You are confusing "accuracy" with "precision". Look it up. You will never get better than 16 bits of accuracy out of CD, even if you decode to 64-bit floating point, no matter which format you use.

Why 24bit/48kHz/96kHz/

Reply #176
I will definately look up the reference.  Thank you.

But the question of dithering is a side issue.  You can certainly use the LSB of any data stream and modulate it at a higher frequency to emulate a higher precision, provided that you oversample at a sufficient rate.

My main point was that on a 16 bit recording, the softer sounds are not 16 bit precision.  This begs the question of what precision is transparent for these softer sounds.


So if this quietest sound was at -96dB, then it would have no quality at all because it would be a square wave.


Please go to a good reference library and read Bart Locanthi Sr's paper on dithering.

Thank you.

Why 24bit/48kHz/96kHz/

Reply #177
jhbretz, your post above is very cryptic... could you take a shot at rewriting that?

edit: oh - I meant the first of the two above here

Why 24bit/48kHz/96kHz/

Reply #178
This quote of mine below intuitively sounds like nonsense, doesn't it?  (Maybe this is why I got "warned")  But hear me out - I was just posting this to see whether anyone was listening.  And someone is!  Very exciting!

Let's say for the purposes of discussion, the "softest sound" on a recording is at -60dB.  On a 16 bit recording, that means that it is only at 6 bit precision.  It has "steps" of 1.5% signal amplitude at the sampling frequency.  Now the act of encoding with vorbis fits this 6 bit signal with the RMS minimum error frequency components.  In doing so, an interpolated signal has been created that doesn't have the 1.5% steps in it.  (CT Fourier transform coeffiecients are discrete but the frequencies themselves are continuous)

The fact that sounds in general are very well correlated means that the interpolated signal is a good fit for what the signal should have been.
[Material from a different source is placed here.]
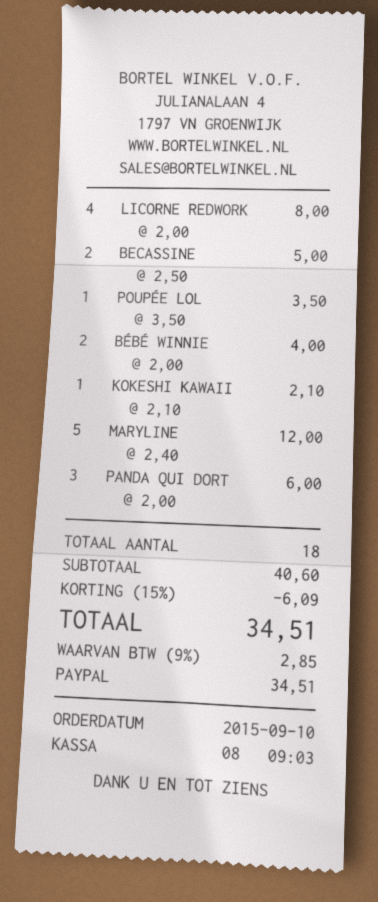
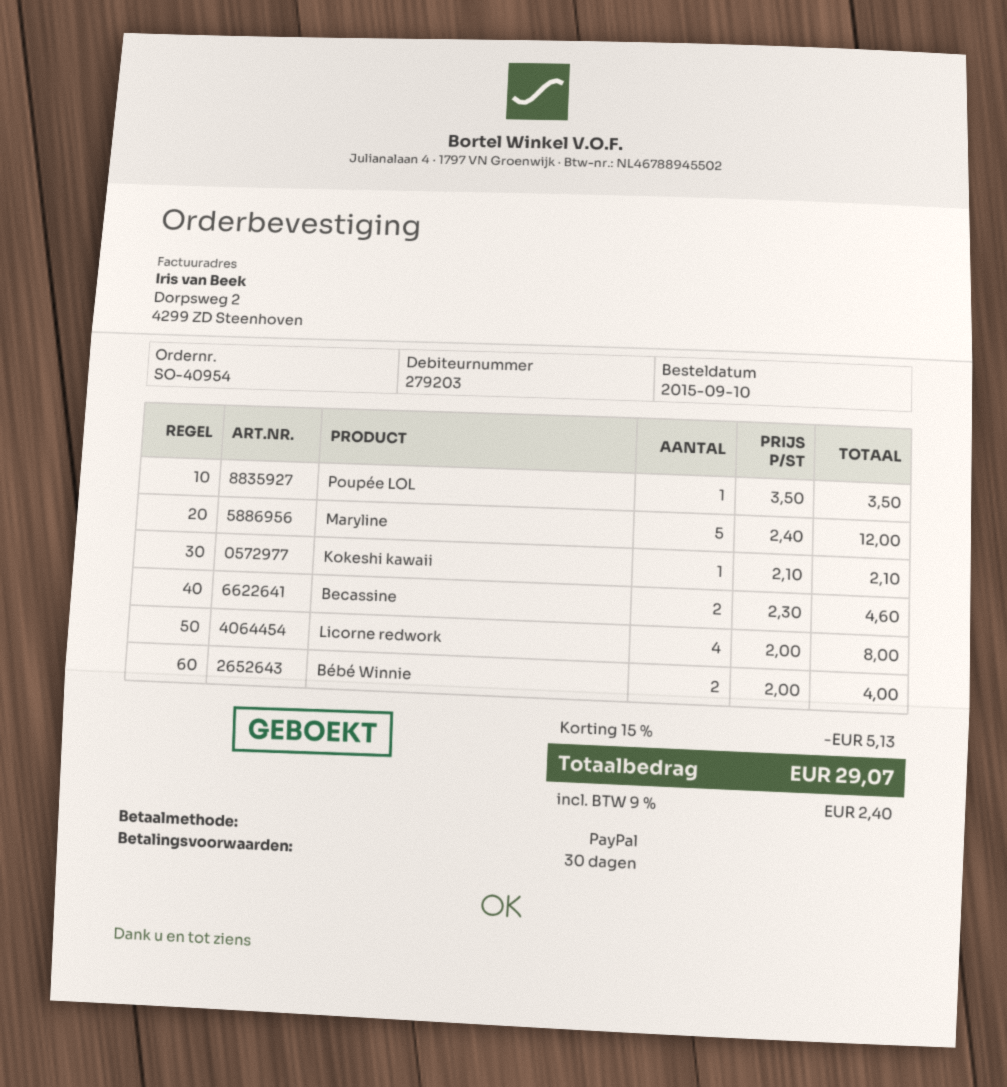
BECASSINE: 2 x 2.50 = 5.00 -> 2 x 2.30 = 4.60
PANDA QUI DORT: 3 x 2.00 = 6.00 -> none
discount: 15% = 6.09 -> 15% = 5.13
tax: 9% = 2.85 -> 9% = 2.40
total: 34.51 -> 29.07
Now check this out.  You can get 24 bit audio from 16 bit CDs - how?  Use ogg vorbis at a very high quality level.  The file now contains *frequency* domain information.  That means that if there is quantization, it will disappear with a decoder running at 24 bit accuracy.

Why 24bit/48kHz/96kHz/

Reply #179
This quote of mine below intuitively sounds like nonsense, doesn't it? (Maybe this is why I got "warned") But hear me out - I was just posting this to see whether anyone was listening. And someone is! Very exciting!
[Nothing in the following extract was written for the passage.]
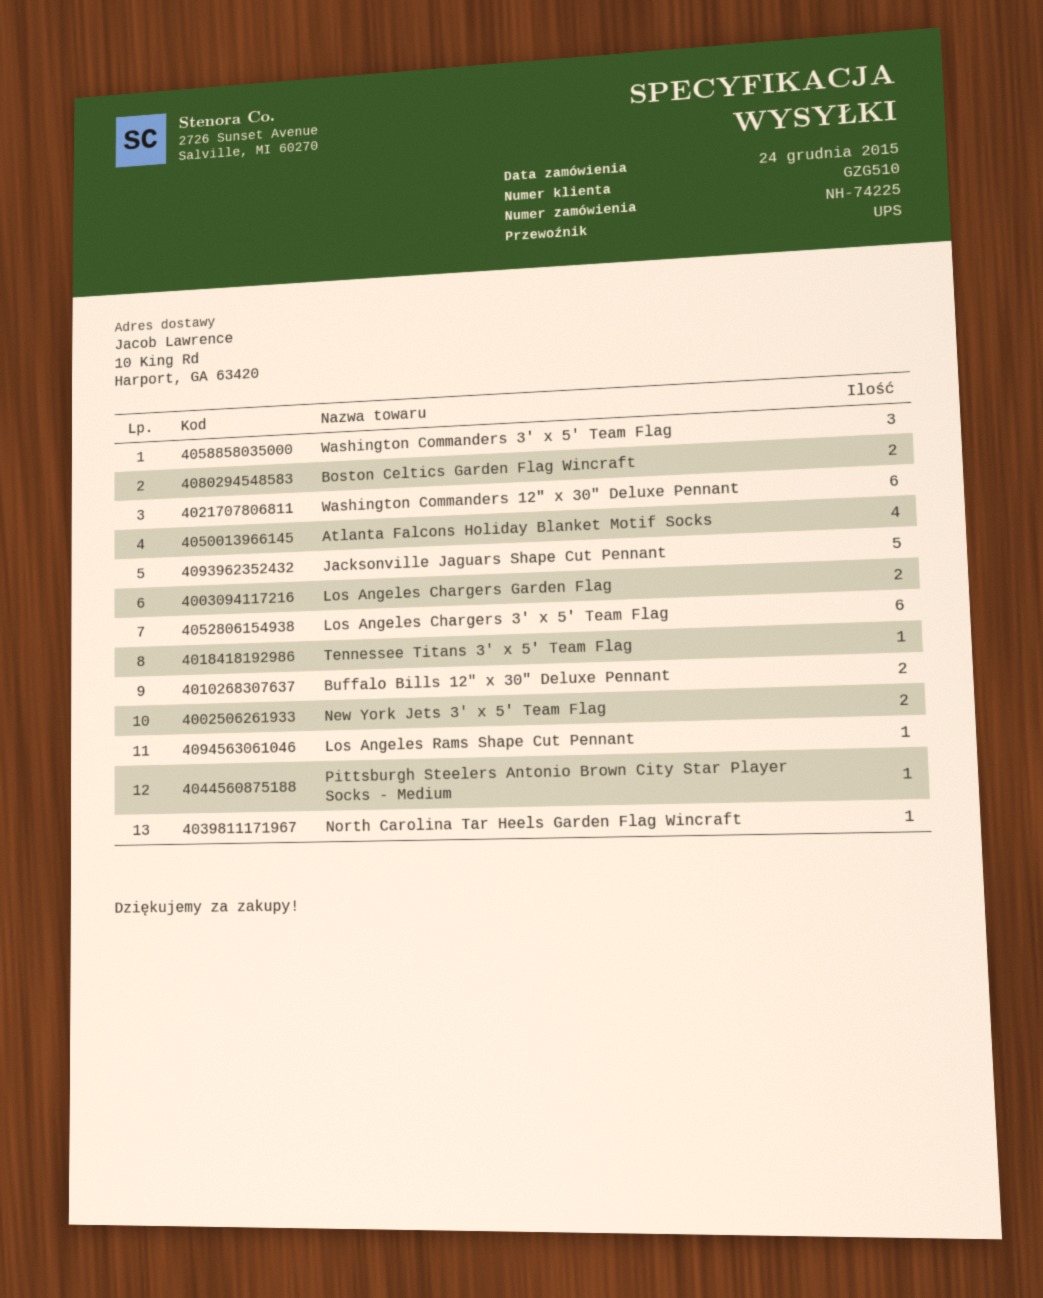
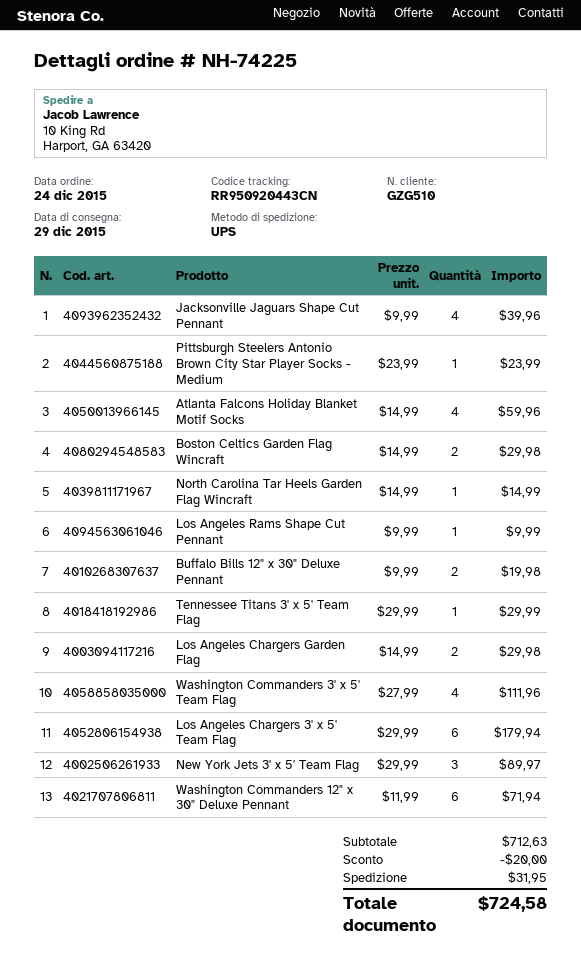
Washington Commanders 3' x 5' Team Flag: 3 -> 4
Jacksonville Jaguars Shape Cut Pennant: 5 -> 4
New York Jets 3' x 5' Team Flag: 2 -> 3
Let's say for the purposes of discussion, the "softest sound" on a recording is at -60dB.  On a 16 bit recording, that means that it is only at 6 bit precision.  It has "steps" of 1.5% signal amplitude at the sampling frequency.  Now the act of encoding with vorbis fits this 6 bit signal with the RMS minimum error frequency components.  In doing so, an interpolated signal has been created that doesn't have the 1.5% steps in it.  (CT Fourier transform coeffiecients are discrete but the frequencies themselves are continuous)

The fact that sounds in general are very well correlated means that the interpolated signal is a good fit for what the signal should have been.
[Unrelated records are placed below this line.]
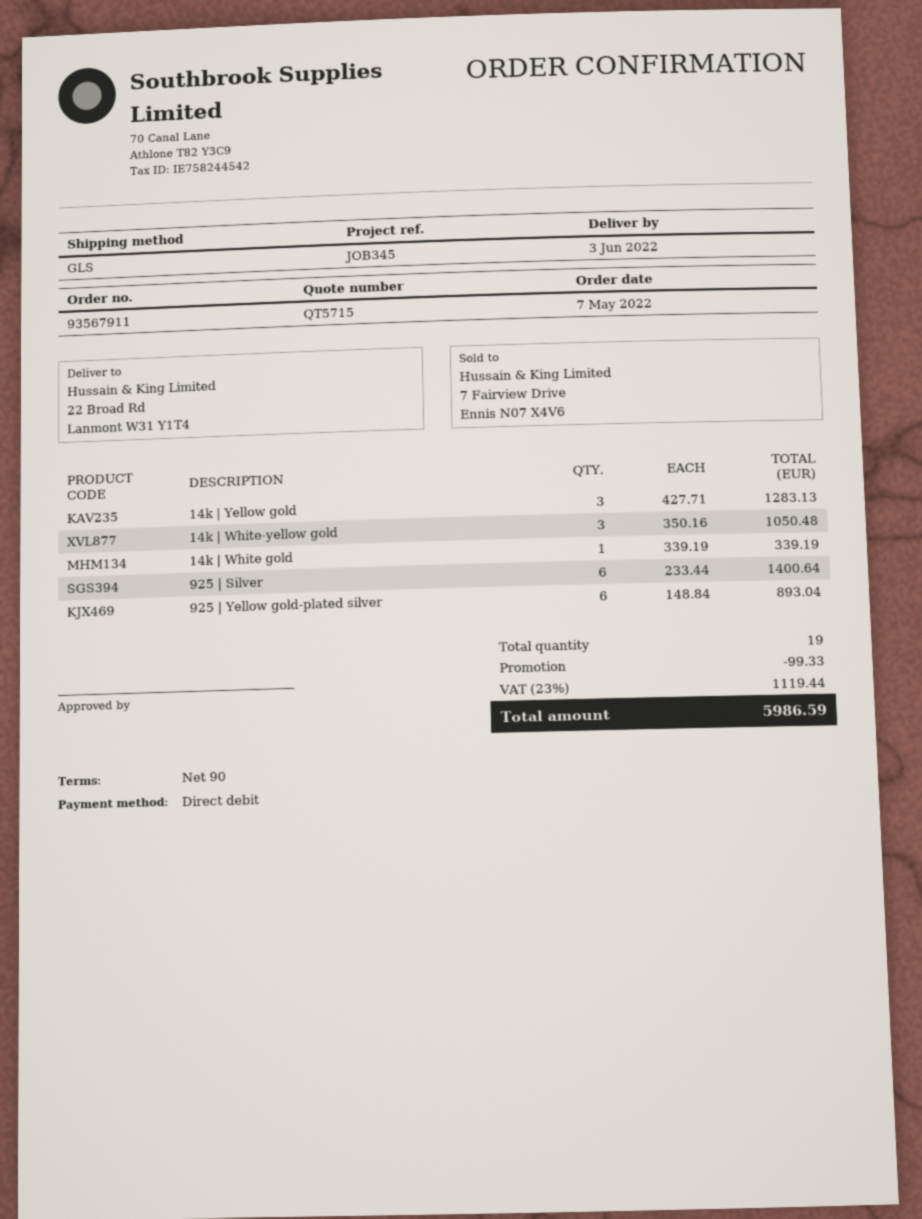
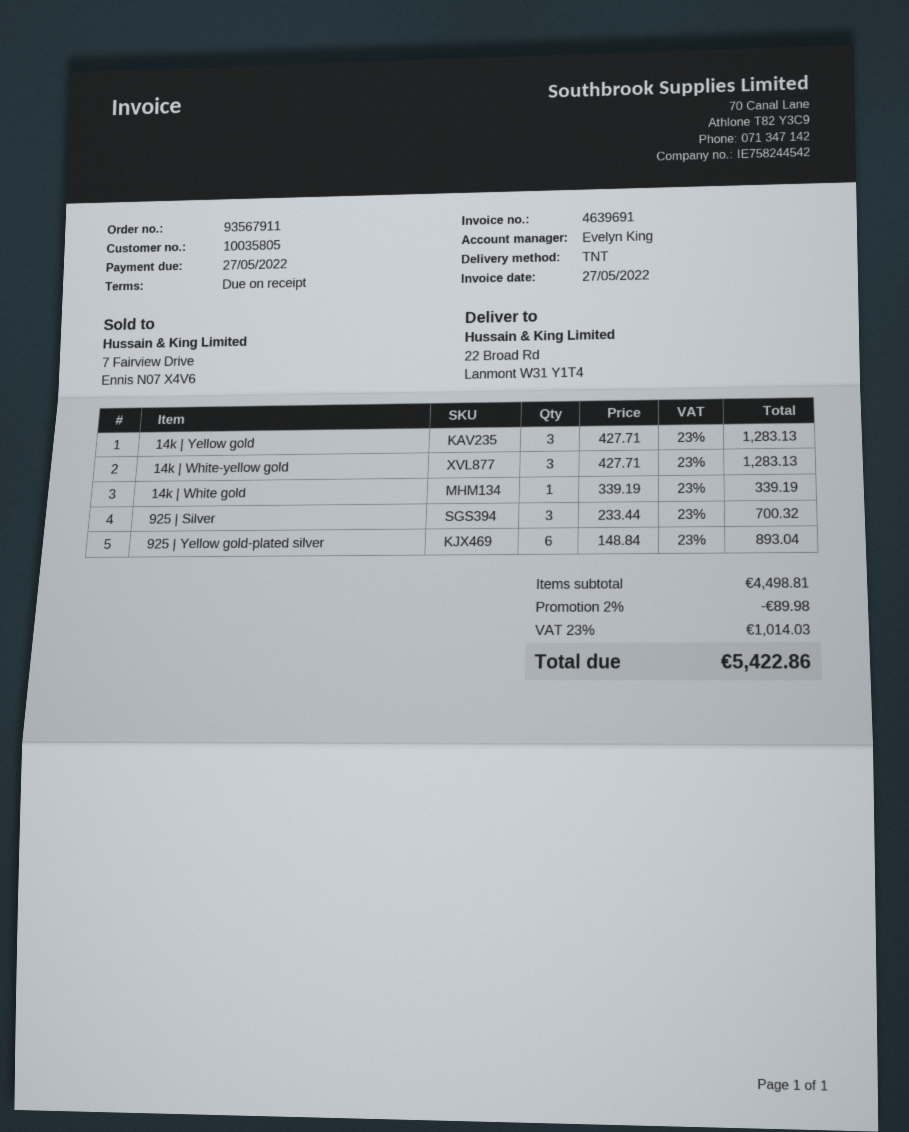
payment terms: 90 days -> on receipt
shipping method: GLS -> TNT
14k | White-yellow gold: 3 x 350.16 = 1050.48 -> 3 x 427.71 = 1283.13
925 | Silver: 6 x 233.44 = 1400.64 -> 3 x 233.44 = 700.32
discount: 99.33 -> 89.98
tax: 23% = 1119.44 -> 23% = 1014.03
total: 5986.59 -> 5422.86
Ah... I think I know what you mean by "steps of 1.5%" now. You mean the quantization error has a relative size of 1.5% on a signal of 2^6 amplitude, right?

Well, the bad news is: no Fourier transform is going to give you back the lost information. The error just takes another form in another domain.
Thus, without the transform, the quantized signal is just as good a fit for what it should have been. And since encoding to vorbis does a bit more than just transforming to the frequency domain, the fact is that the original wav is a better fit than the ogg.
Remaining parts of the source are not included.